Input data
▬▬▬
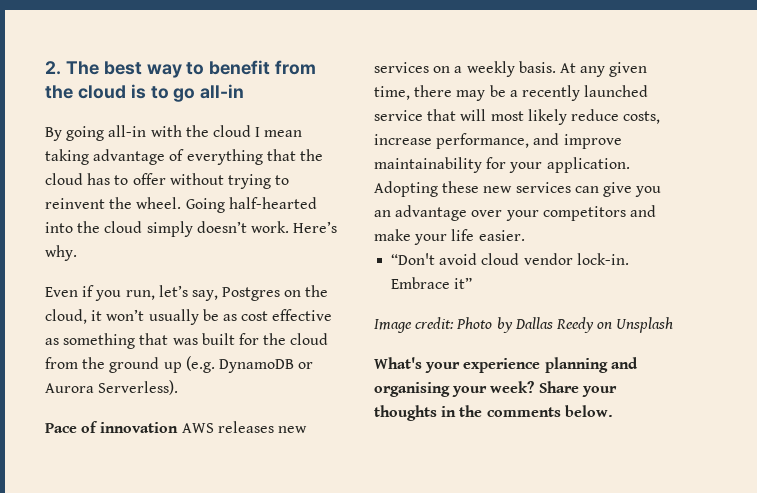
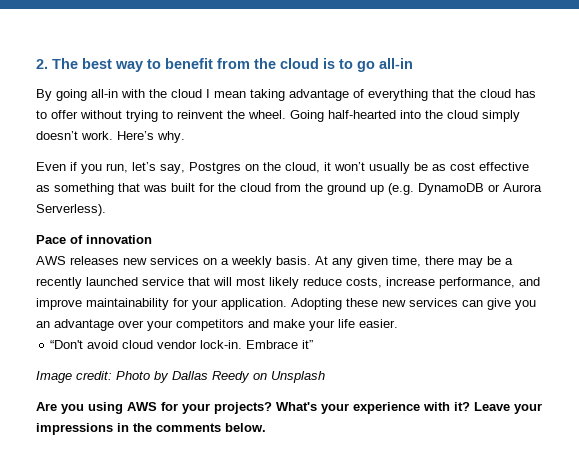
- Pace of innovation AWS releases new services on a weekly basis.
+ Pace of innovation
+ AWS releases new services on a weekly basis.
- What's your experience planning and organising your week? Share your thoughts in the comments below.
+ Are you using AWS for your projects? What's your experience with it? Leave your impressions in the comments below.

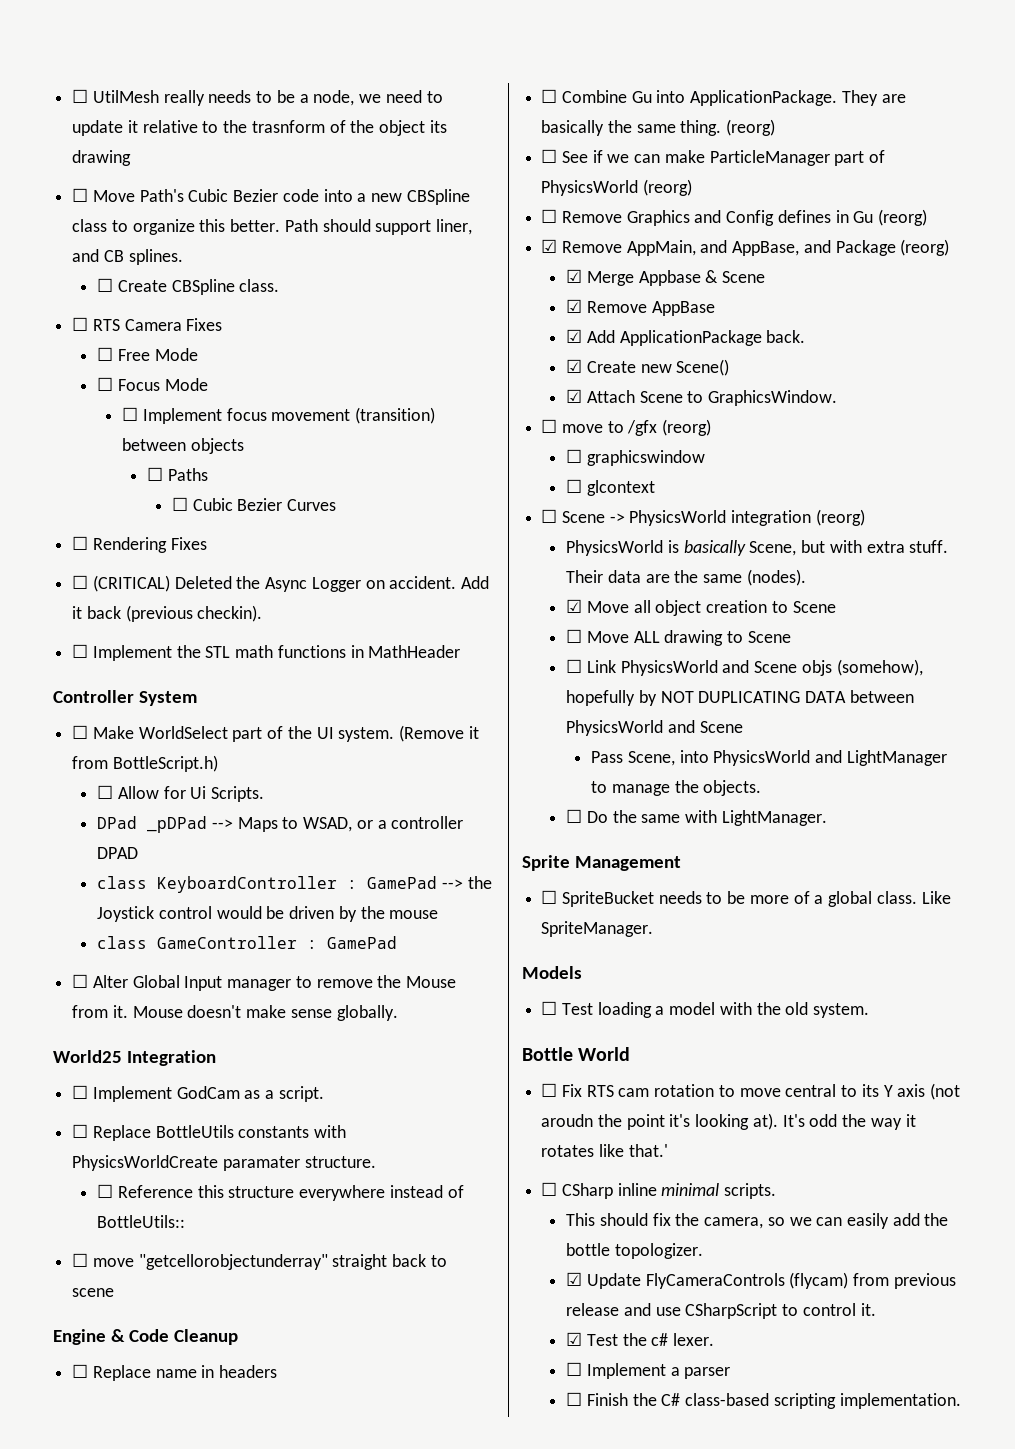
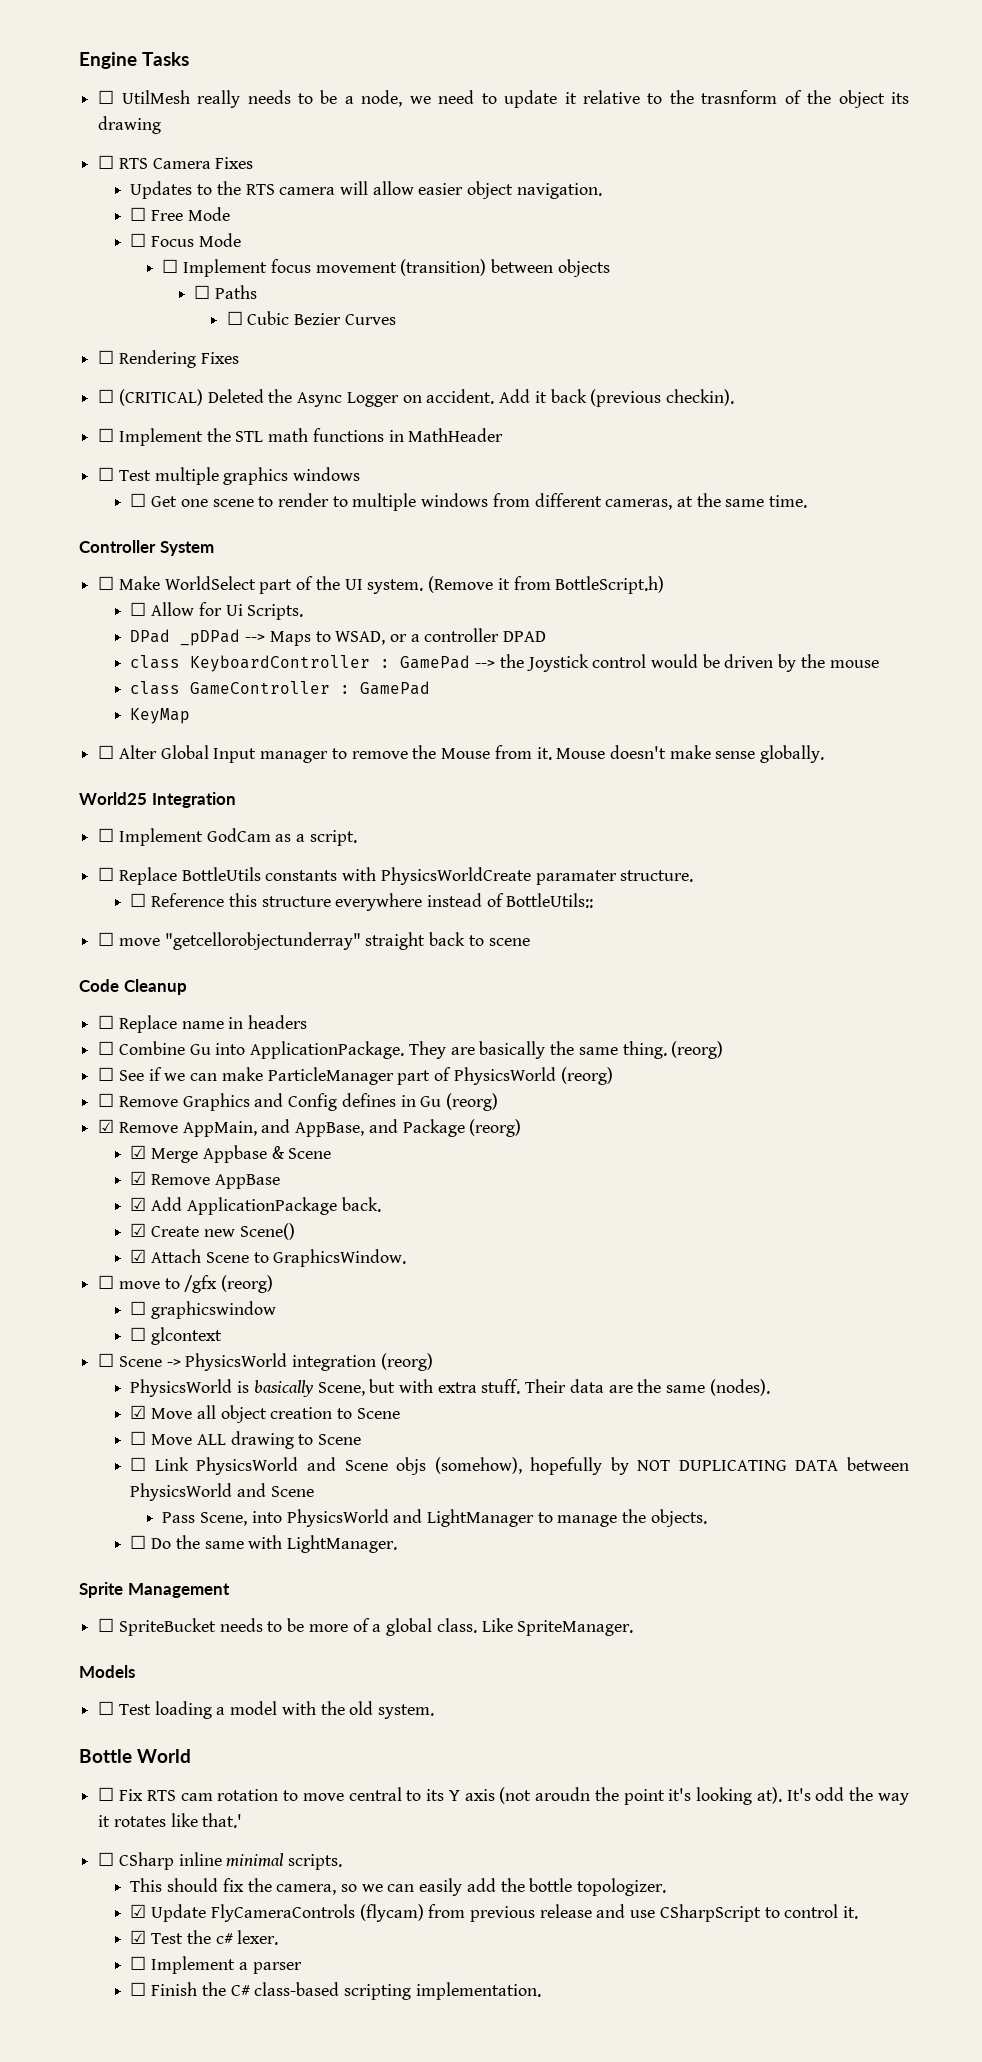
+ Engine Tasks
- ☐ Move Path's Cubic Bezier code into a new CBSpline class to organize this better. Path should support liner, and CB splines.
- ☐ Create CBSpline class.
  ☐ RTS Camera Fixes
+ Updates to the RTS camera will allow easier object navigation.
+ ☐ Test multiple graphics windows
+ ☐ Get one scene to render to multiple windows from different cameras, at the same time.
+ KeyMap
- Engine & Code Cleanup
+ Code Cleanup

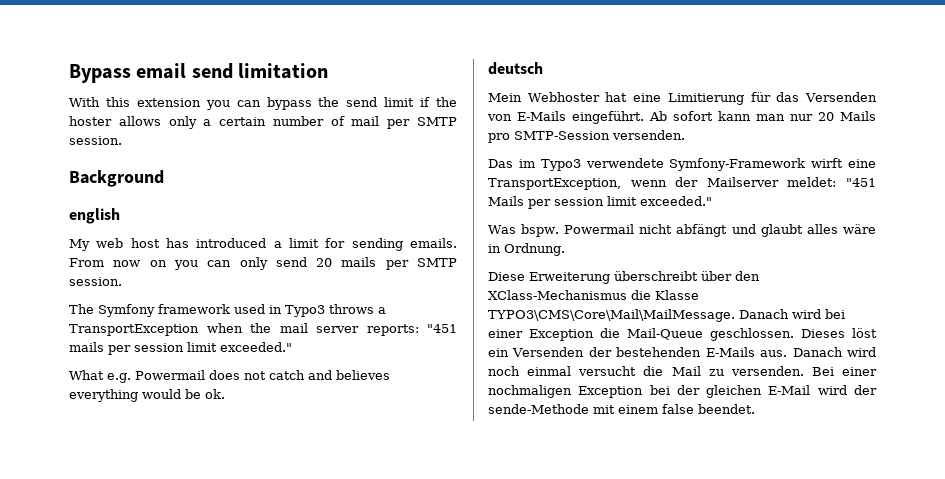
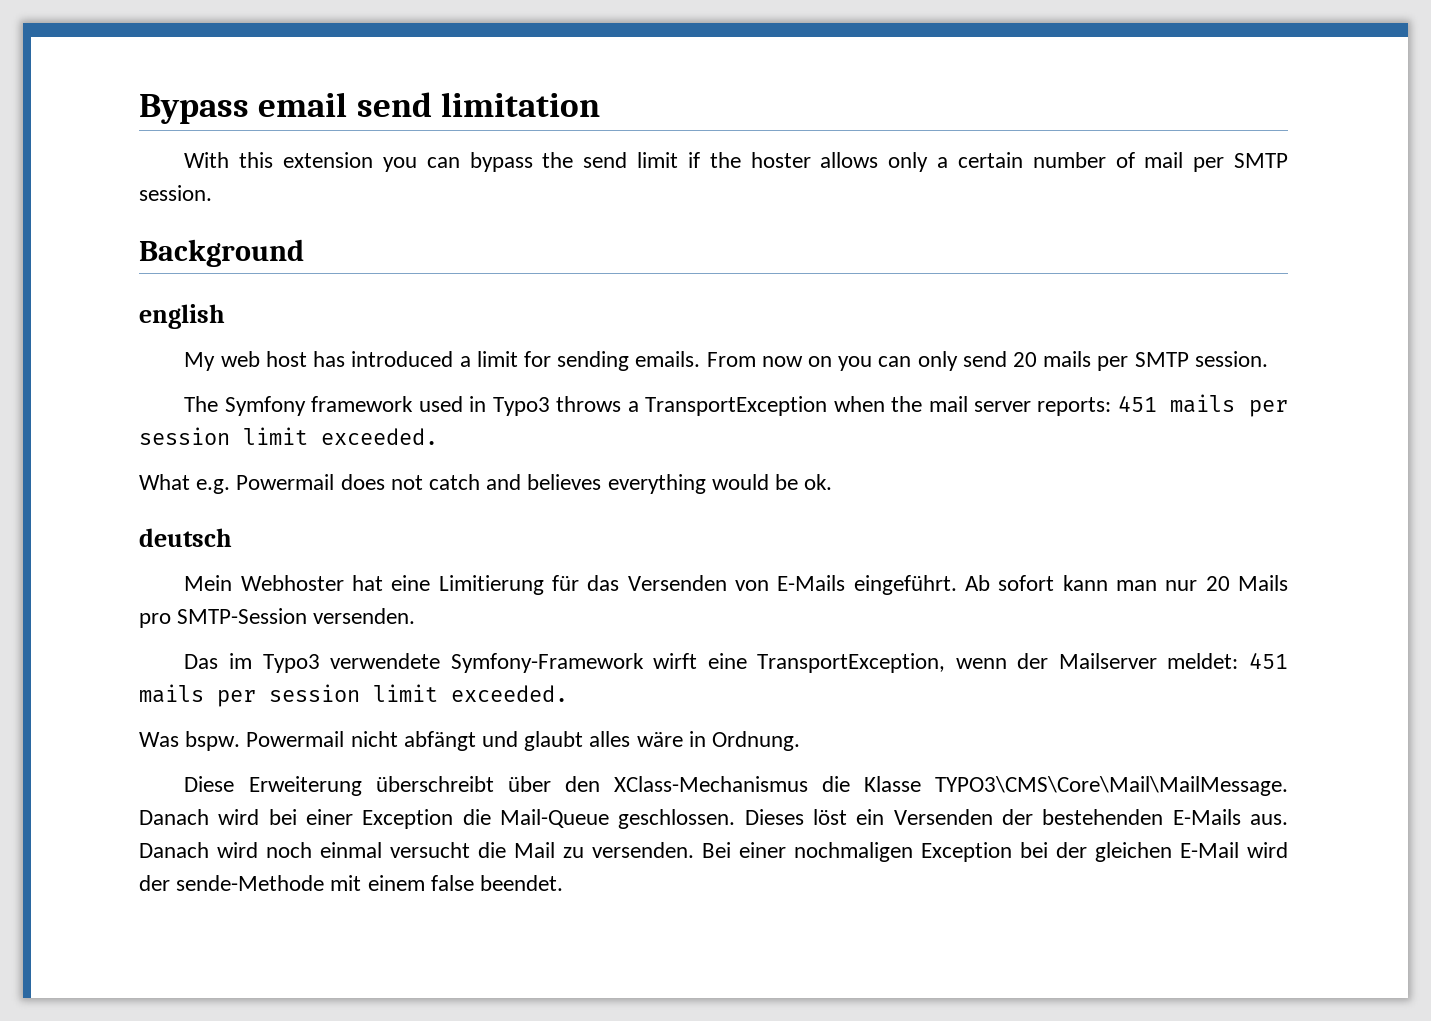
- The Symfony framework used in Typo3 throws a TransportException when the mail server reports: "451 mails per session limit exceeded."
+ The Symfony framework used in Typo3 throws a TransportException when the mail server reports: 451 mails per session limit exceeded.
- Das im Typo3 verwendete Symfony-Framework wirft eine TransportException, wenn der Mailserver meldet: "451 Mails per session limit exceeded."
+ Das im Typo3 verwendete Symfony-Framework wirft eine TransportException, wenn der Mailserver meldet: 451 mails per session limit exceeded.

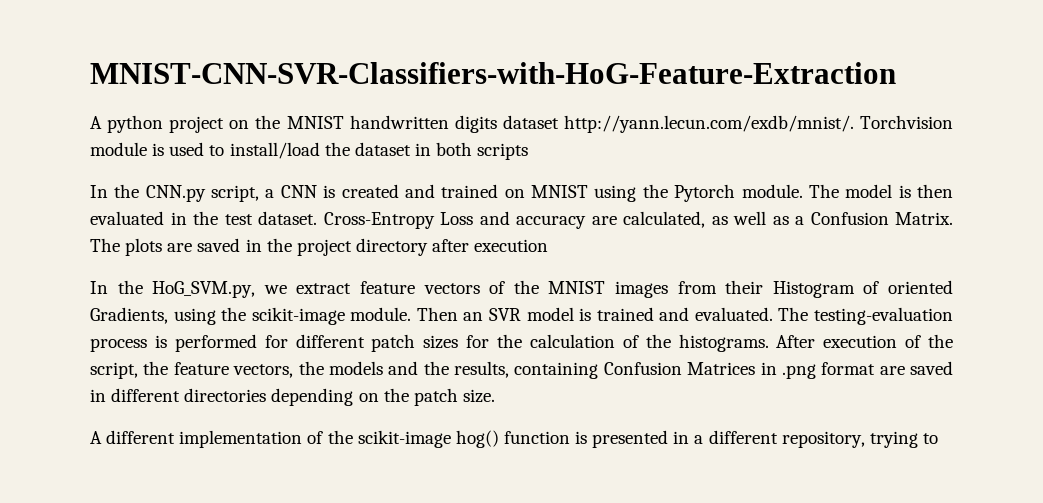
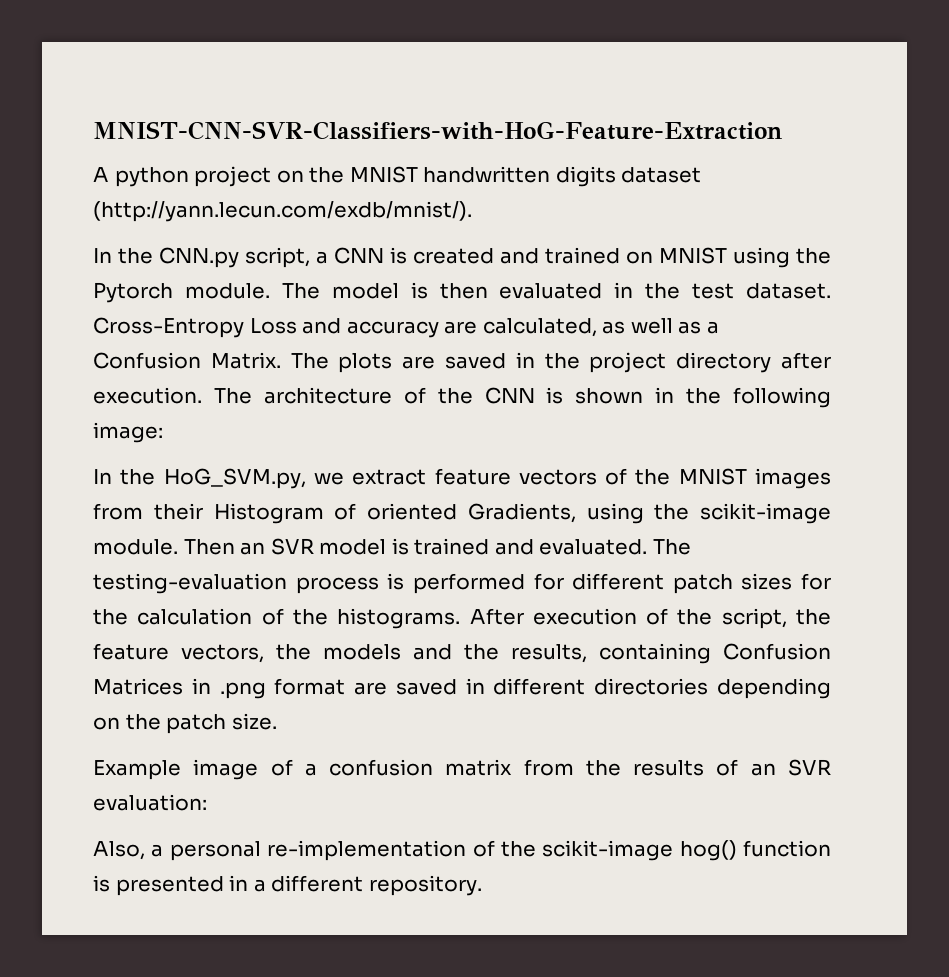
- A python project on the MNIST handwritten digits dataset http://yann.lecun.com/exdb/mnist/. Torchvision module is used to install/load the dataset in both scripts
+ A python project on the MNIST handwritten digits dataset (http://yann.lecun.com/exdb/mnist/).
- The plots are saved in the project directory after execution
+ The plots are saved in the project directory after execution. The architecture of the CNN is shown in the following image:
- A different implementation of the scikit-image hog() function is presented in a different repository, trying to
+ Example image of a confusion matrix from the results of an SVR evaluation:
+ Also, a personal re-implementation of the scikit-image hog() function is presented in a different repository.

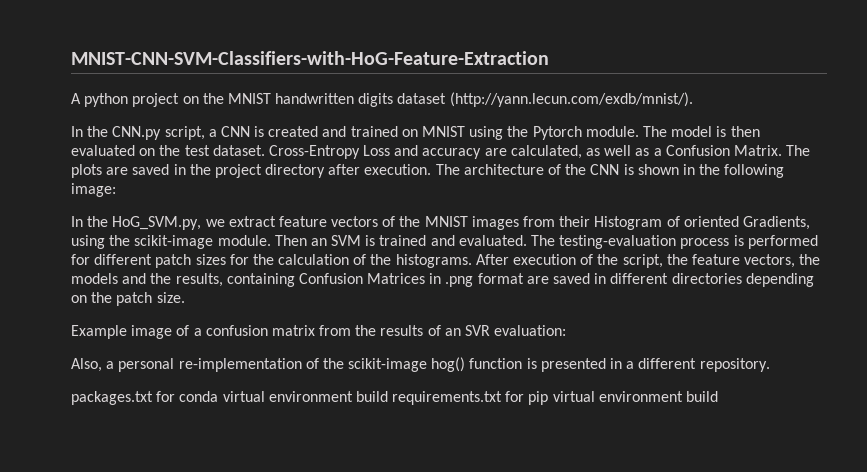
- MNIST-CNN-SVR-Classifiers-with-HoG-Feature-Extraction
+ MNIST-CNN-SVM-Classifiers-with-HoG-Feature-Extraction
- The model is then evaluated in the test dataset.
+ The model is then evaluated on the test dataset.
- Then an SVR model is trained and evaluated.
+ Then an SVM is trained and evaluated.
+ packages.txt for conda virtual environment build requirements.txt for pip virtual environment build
▬▬▬
Work task
Transcribe the span of lines that runs from the line with "multiple graphics windows" to the end of the data, both ends included, exactly, with nothing else and no pictures.

Task answer
+ ☐ Test multiple graphics windows
+ ☐ Get one scene to render to multiple windows from different cameras, at the same time.
+ KeyMap
- Engine & Code Cleanup
+ Code Cleanup

- The Symfony framework used in Typo3 throws a TransportException when the mail server reports: "451 mails per session limit exceeded."
+ The Symfony framework used in Typo3 throws a TransportException when the mail server reports: 451 mails per session limit exceeded.
- Das im Typo3 verwendete Symfony-Framework wirft eine TransportException, wenn der Mailserver meldet: "451 Mails per session limit exceeded."
+ Das im Typo3 verwendete Symfony-Framework wirft eine TransportException, wenn der Mailserver meldet: 451 mails per session limit exceeded.

- A python project on the MNIST handwritten digits dataset http://yann.lecun.com/exdb/mnist/. Torchvision module is used to install/load the dataset in both scripts
+ A python project on the MNIST handwritten digits dataset (http://yann.lecun.com/exdb/mnist/).
- The plots are saved in the project directory after execution
+ The plots are saved in the project directory after execution. The architecture of the CNN is shown in the following image:
- A different implementation of the scikit-image hog() function is presented in a different repository, trying to
+ Example image of a confusion matrix from the results of an SVR evaluation:
+ Also, a personal re-implementation of the scikit-image hog() function is presented in a different repository.

- MNIST-CNN-SVR-Classifiers-with-HoG-Feature-Extraction
+ MNIST-CNN-SVM-Classifiers-with-HoG-Feature-Extraction
- The model is then evaluated in the test dataset.
+ The model is then evaluated on the test dataset.
- Then an SVR model is trained and evaluated.
+ Then an SVM is trained and evaluated.
+ packages.txt for conda virtual environment build requirements.txt for pip virtual environment build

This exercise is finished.